Twelve years ago, after already having a few of these *facepalm* moments, I wrote up a summary of the challenges facing any computational sign linguistics project and published it as part of a paper on my sign language synthesis prototype.

But since most people don’t have a subscription to the journal it appeared in, I’ve put together a quick summary of Ten Reasons why sign-to-speech is not going to be practical any time soon.

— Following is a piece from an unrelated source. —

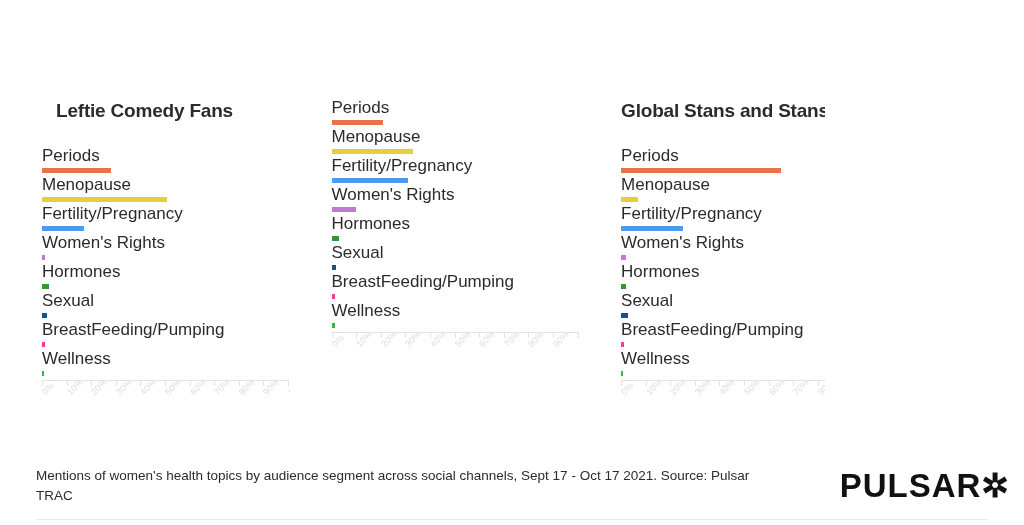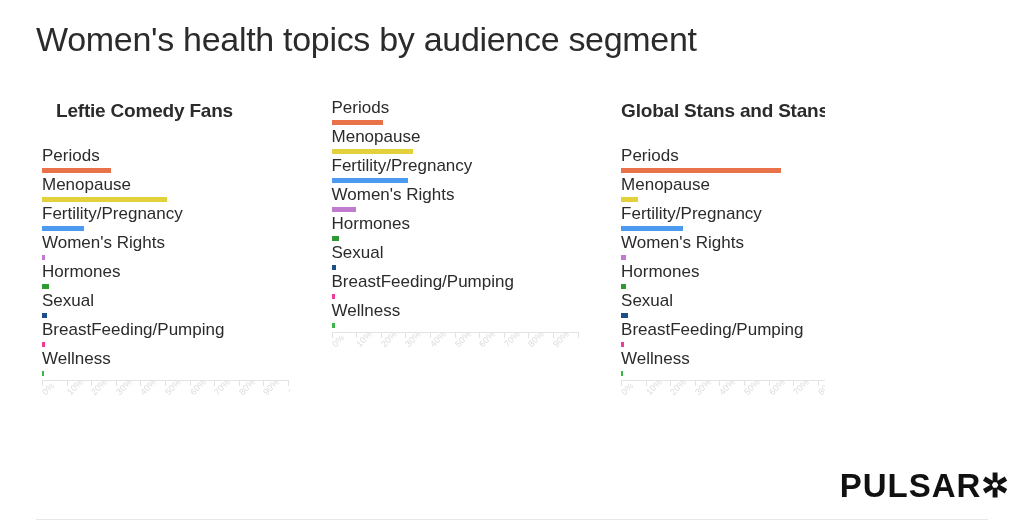"Women's health topics by audience" div.page-title { html: <div>Women's health topics by audience segment</div> -> none }
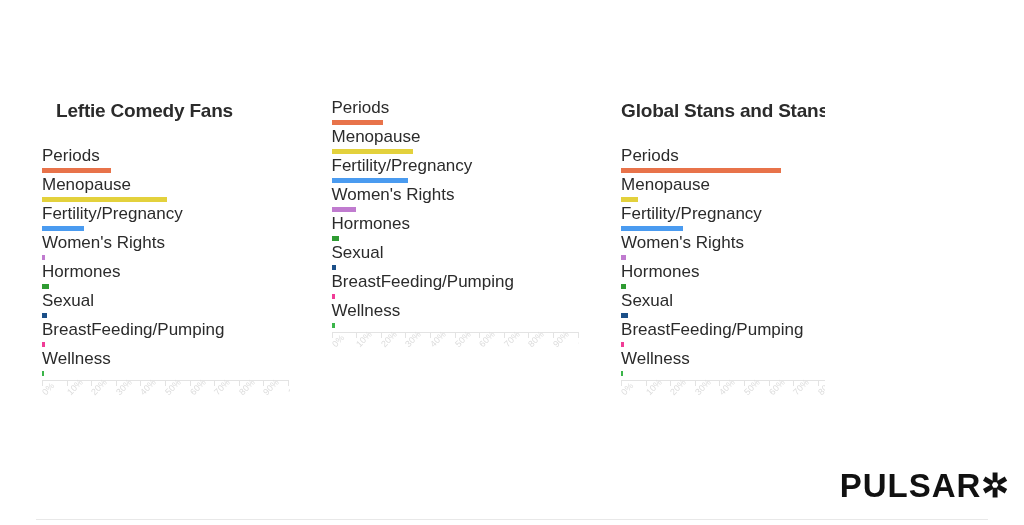"Mentions of women's health topics" div.footer { html: none -> <div>Mentions of women's health topics by audience segment across social channels, Sept 17 - Oct 17 2021. Source: Pulsar TRAC</div> }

Sign languages are languages. They’re different from spoken languages. Yes, that means that if you think of a place where there’s a sign language and a spoken language, they’re going to be different. More different than English and Chinese.
We can’t do this for spoken languages. You know that app where you can speak English into it and out comes fluent Pashto? No? That’s because it doesn’t exist. The Army has wanted an app like that for decades, and they’ve been funding it up the wazoo, and it’s still not here. Sign languages are at least ten times harder.
It’s complicated. Computers aren’t great with natural language at all, but they’re better with written language than spoken language. For that reason, people have broken the speech-to-speech translation task down into three steps: speech-to-text, machine translation, and text-to-speech.
Speech to text is hard. When you call a company and get a message saying “press or say the number after the tone,” do you press or say? I bet you don’t even call if you can get to their website, because speech to text suuucks:

-Say “yes” or “no” after the tone.
-No.
-I think you said, “Go!” Is that correct?
-No.
-My mistake. Please try again.
-No.
-I think you said, “I love cheese.” Is that correct?
-Operator!
There is no text. A lot of people think that text for a sign language is the same as the spoken language, but if you think about point 1 you’ll realize that that can’t possibly be true. Well, why don’t people write sign languages? I believe it can be done, and lots of people have tried, but for some reason it never seems to catch on. It might just be the classifier predicates.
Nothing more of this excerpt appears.